Kepala Biro Komunikasi Kementerian Kesehatan Widyawati memastikan hingga saat ini belum ditemukan obat atau vaksin yang bisa digunakan untuk mencegah dan mengobati penularan Covid-19. Semua negara saat ini masih berkutat pada tahap penelitian.
Pernyataan ini disampaikan Widyawati menyusul klaim seorang pria yang mengaku sebagai pakar kesehatan sekaligus ahli mikrobiologi dengan titel profesor, Hadi Pranoto, yang mengaku telah menemukan obat Covid-19 saat dia melakukan wawancara tatap muka dengan musisi Erdian Aji Prihartanto alias Anji.
Widyawati meminta Hadi bisa memaparkan secara detail soal temuan obat Covid-19 yang sempat dia utarakan itu. Bahkan Kemenkes kata dia, mempertanyakan kenapa Hadi tak mempublikasikan temuannya itu secara terbuka jika memang ada.
ADVERTISEMENT
SCROLL TO CONTINUE WITH CONTENT
"Di mana dilakukan risetnya? Sendiri atau bersama tim? Apa metodologinya? Kenapa tidak dipublikasikan luas? Apakah sampel atau material yang digunakan cocok dengan virus saat ini," kata Widyawati saat dihubungi melalui pesan singkat, Senin (3/8).
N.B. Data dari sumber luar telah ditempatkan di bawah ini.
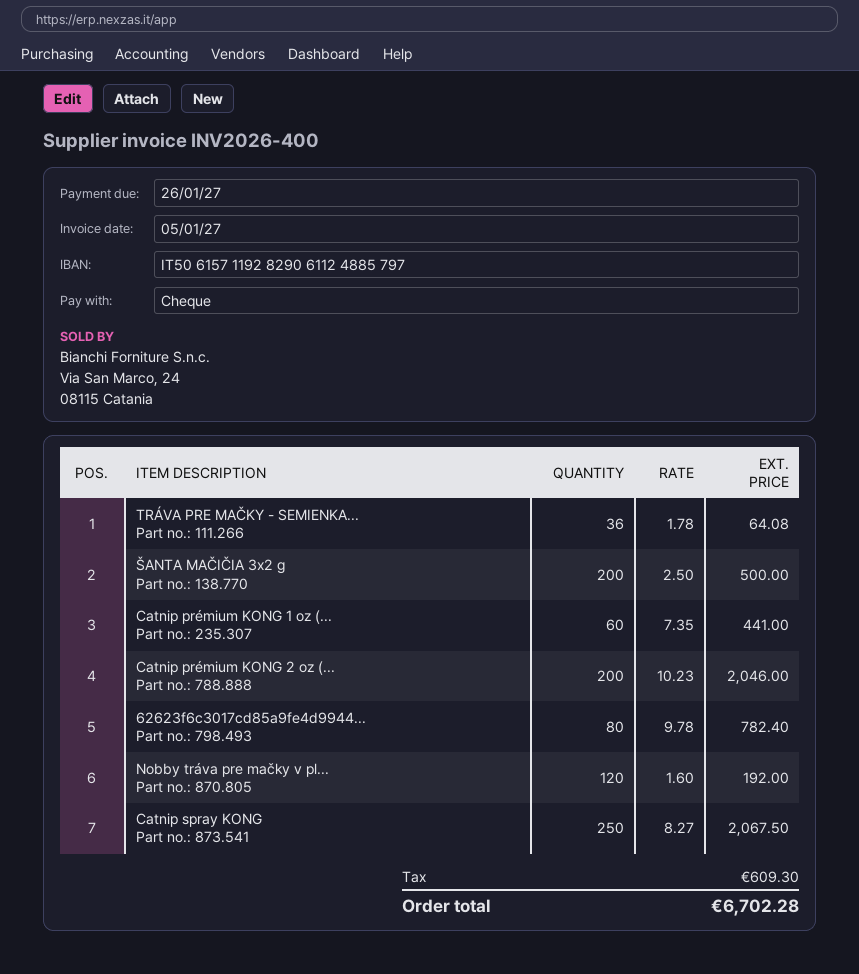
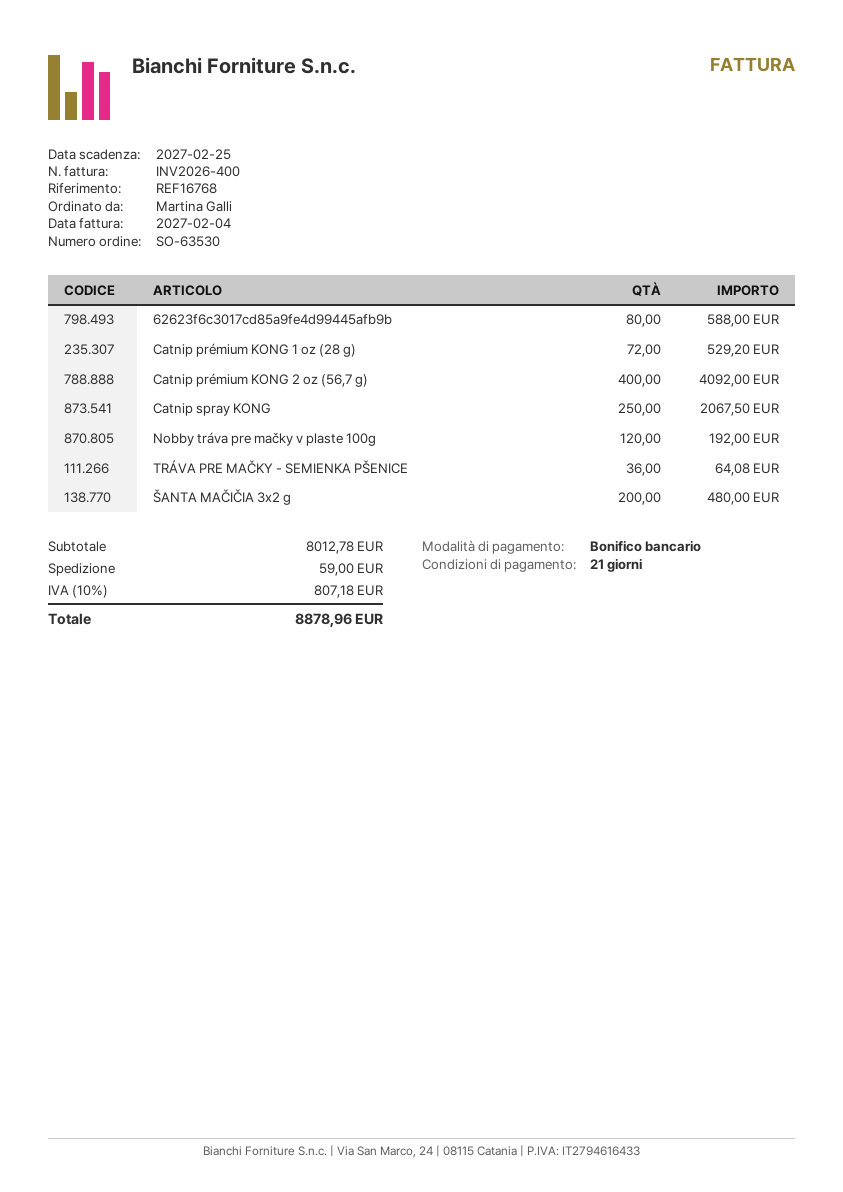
invoice date: 2027-01-05 -> 2027-02-04
due date: 2027-01-26 -> 2027-02-25
payment method: cheque -> bank transfer
ŠANTA MAČIČIA 3x2 g: 200 for 500.00 -> 200 for 480.00
Catnip prémium KONG 1 oz (...: 60 for 441.00 -> 72 for 529.20
Catnip prémium KONG 2 oz (...: 200 for 2046.00 -> 400 for 4092.00
62623f6c3017cd85a9fe4d9944...: 80 for 782.40 -> 80 for 588.00
shipping: none -> 59.00
tax: 609.30 -> 807.18
total: 6702.28 -> 8878.96

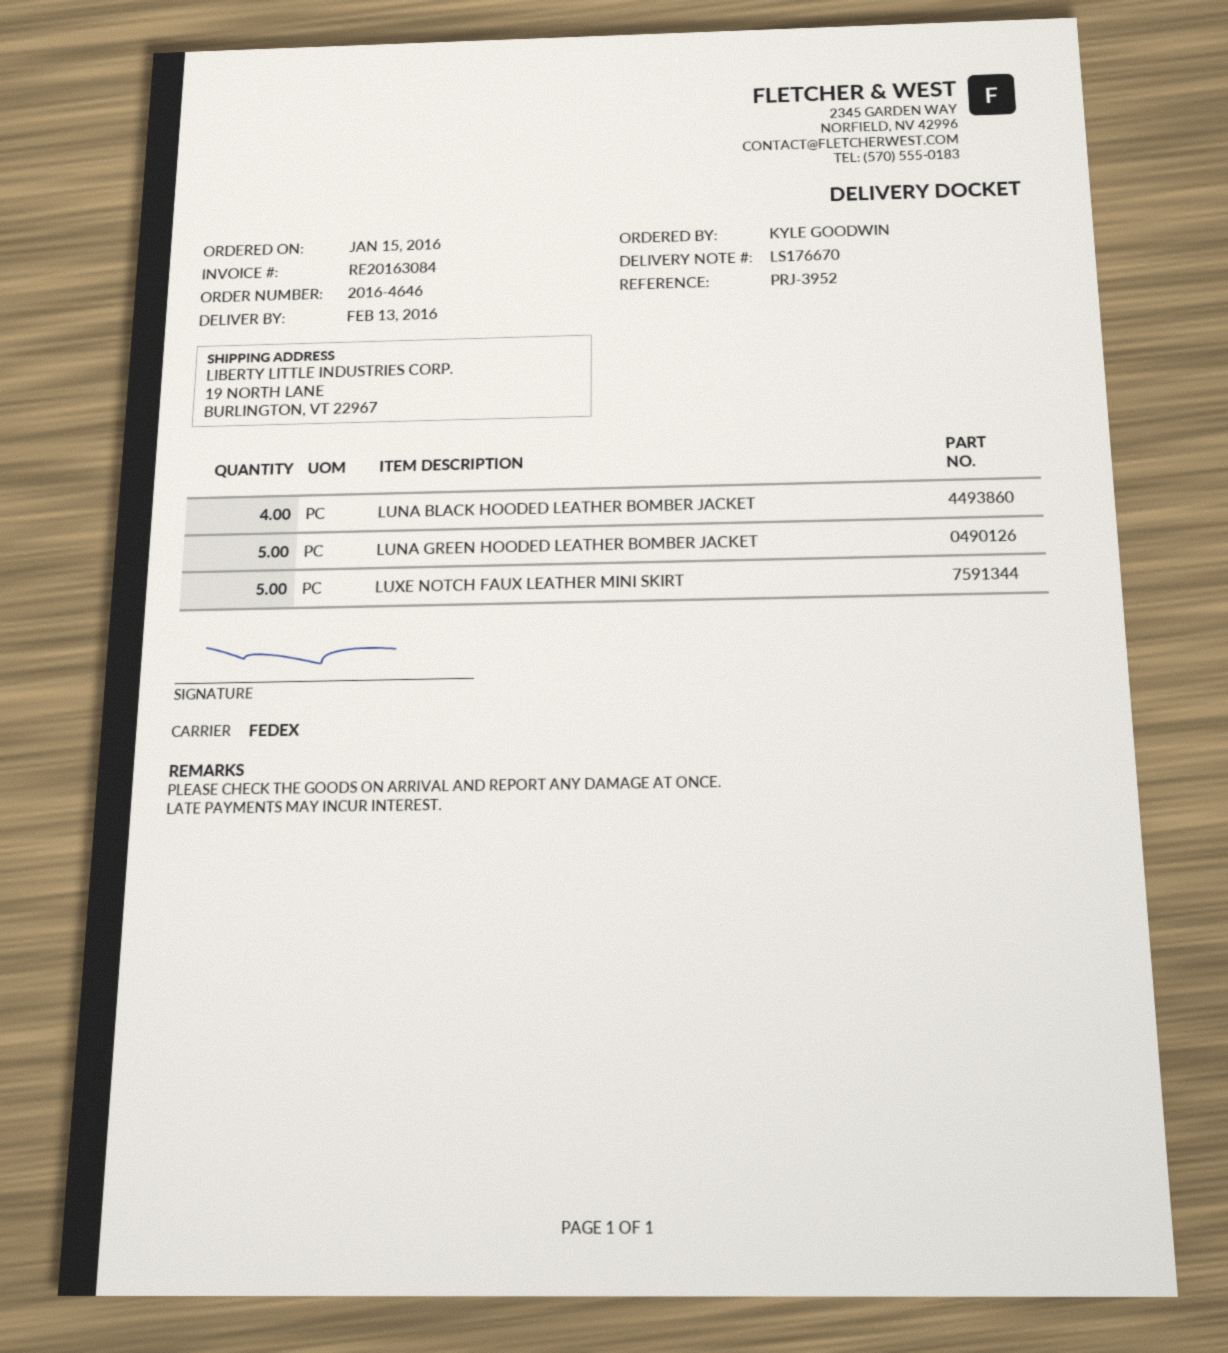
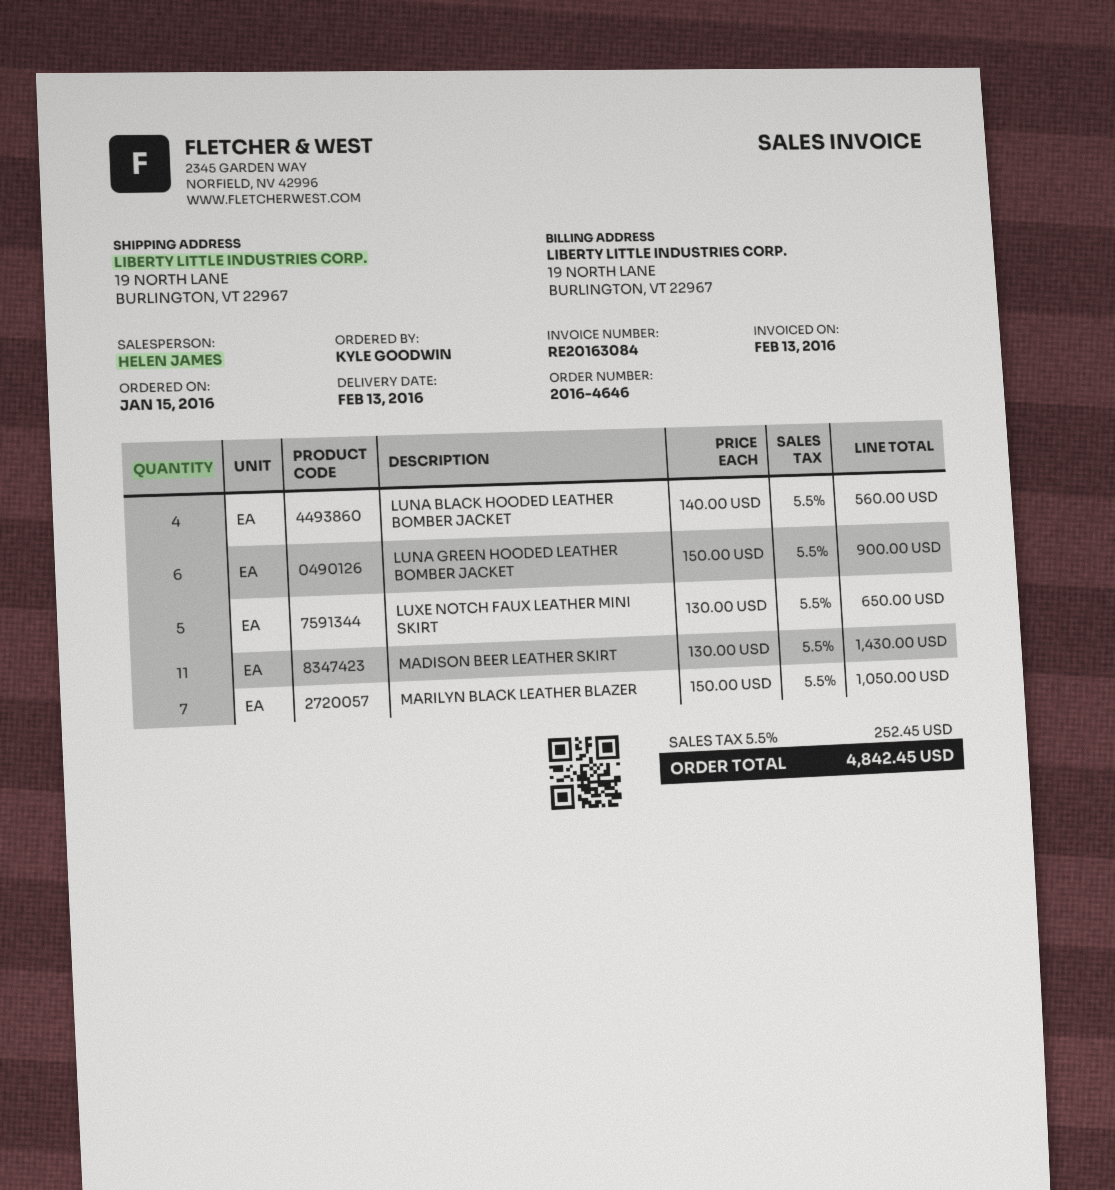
LUNA GREEN HOODED LEATHER BOMBER JACKET: 5 -> 6
MADISON BEER LEATHER SKIRT: none -> 11
MARILYN BLACK LEATHER BLAZER: none -> 7

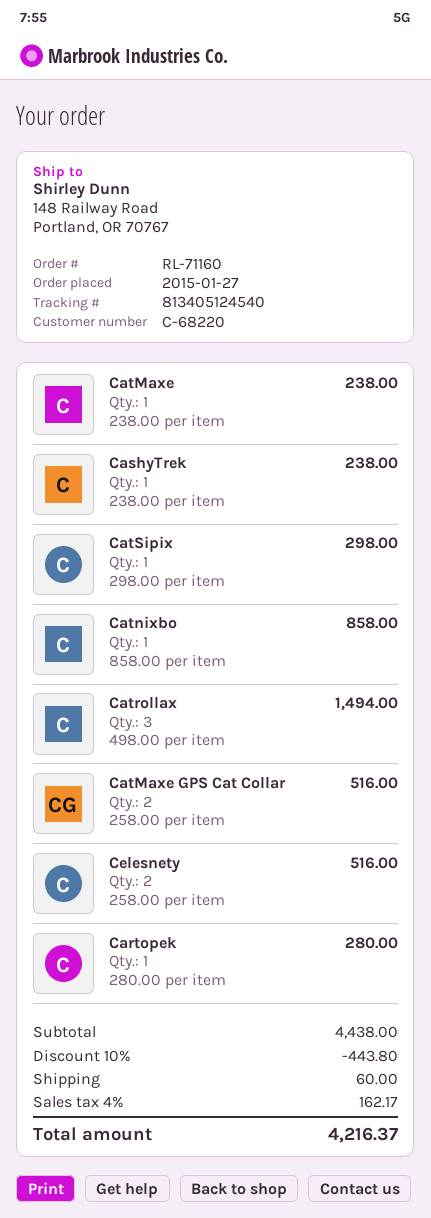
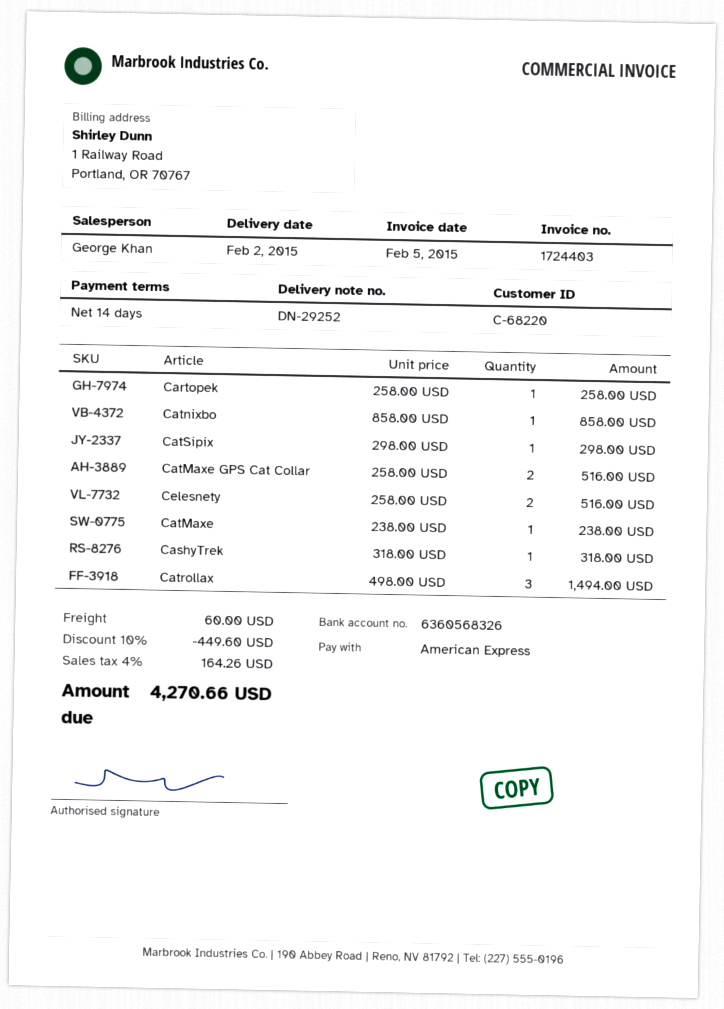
CashyTrek: 1 x 238.00 = 238.00 -> 1 x 318.00 = 318.00
Cartopek: 1 x 280.00 = 280.00 -> 1 x 258.00 = 258.00
discount: 10% = 443.80 -> 10% = 449.60
tax: 4% = 162.17 -> 4% = 164.26
total: 4216.37 -> 4270.66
Penelitian virus, kata Widyawati, tidak bisa dilakukan sembarangan dan harus dilakukan di laboratorium khusus.
Jika benar Hadi telah melakukan penelitian, Kemenkes meminta dia menyampaikan temuan itu secara terbuka dan detail kepada publik maupun pemerintah.
"Sampaikan saja temuannya secara terbuka. Kepada publik, kepada kami, kepada pemerintah," kata dia.
Lagi pula menurut dia, selama membantu proses penanganan Covid-19 di Indonesia, Kemenkes menemukan bahwa virus Covid-19 tergolong self-limiting disease atau penyakit yang dapat sembuh dengan sendirinya, bergantung kepada ketahanan tubuh seseorang.
Oleh karena itu, seluruh pasien COVID-19 saat ini menjalani perawatan dengan terapi dan obat yang sifatnya suportif yang bertujuan untuk meningkatkan imunitas tubuh seseorang sehingga bisa melawan virus corona.
Sehingga soal temuan obat Covid-19 versi Hadi dalam video yang diunggah Anji itu, Widyawati meminta agar Hadi bersedia membuka data pasien yang telah dia sembuhkan dengan obat temuannya. Apalagi klaim sembuh hanya dalam waktu dua sampai tiga hari yang diungkapkan Hadi nyatanya tak sesuai dengan pedoman atau standar tata laksana klinis pasien COVID-19, baik yang dirawat di RS maupun yang melakukan isolasi mandiri.
"Apakah bisa disebutkan di mana dan siapa saja data pasien yang disembuhkan dengan obat herbal tersebut," kata dia.
Tak hanya itu, Kemenkes juga meminta agar Hadi bisa membeberkan data ribuan pasien yang dia klaim telah berhasil sembuh oleh obat temuannya itu. Sebab ketika Kemenkes melakukan pengecekan ke Rumah Sakit Darurat Wisma Atlet Kemayoran, nyatanya tak ada jejak penggunaan obat milik Hadi itu.
"Tolong yang bersangkutan membeberkan data-data pasiennya siapa dan di fasilitas kesehatan mana saja. Kami sudah cek ke RS darurat Covid-19 Wisma Atlet, tidak ada penggunaan obat herbal tersebut bagi pasien yang dirawat di sana," kata dia.
Terkahir kata dia, soal tes polymerase chain reaction (PCR) yang juga sempat disinggung Hadi dalam video itu dengan harga murah hanya Rp10 ribu hingga Rp20 ribu saja, agar segera ditunjukan referensi dan tempat tesnya.
"Silakan ditunjukkan dari mana referensinya. Karena tes dengan metode swab dengan pemeriksaan RT-PCR adalah yang saat ini menjadi standar tracing dan testing di seluruh dunia," kata dia.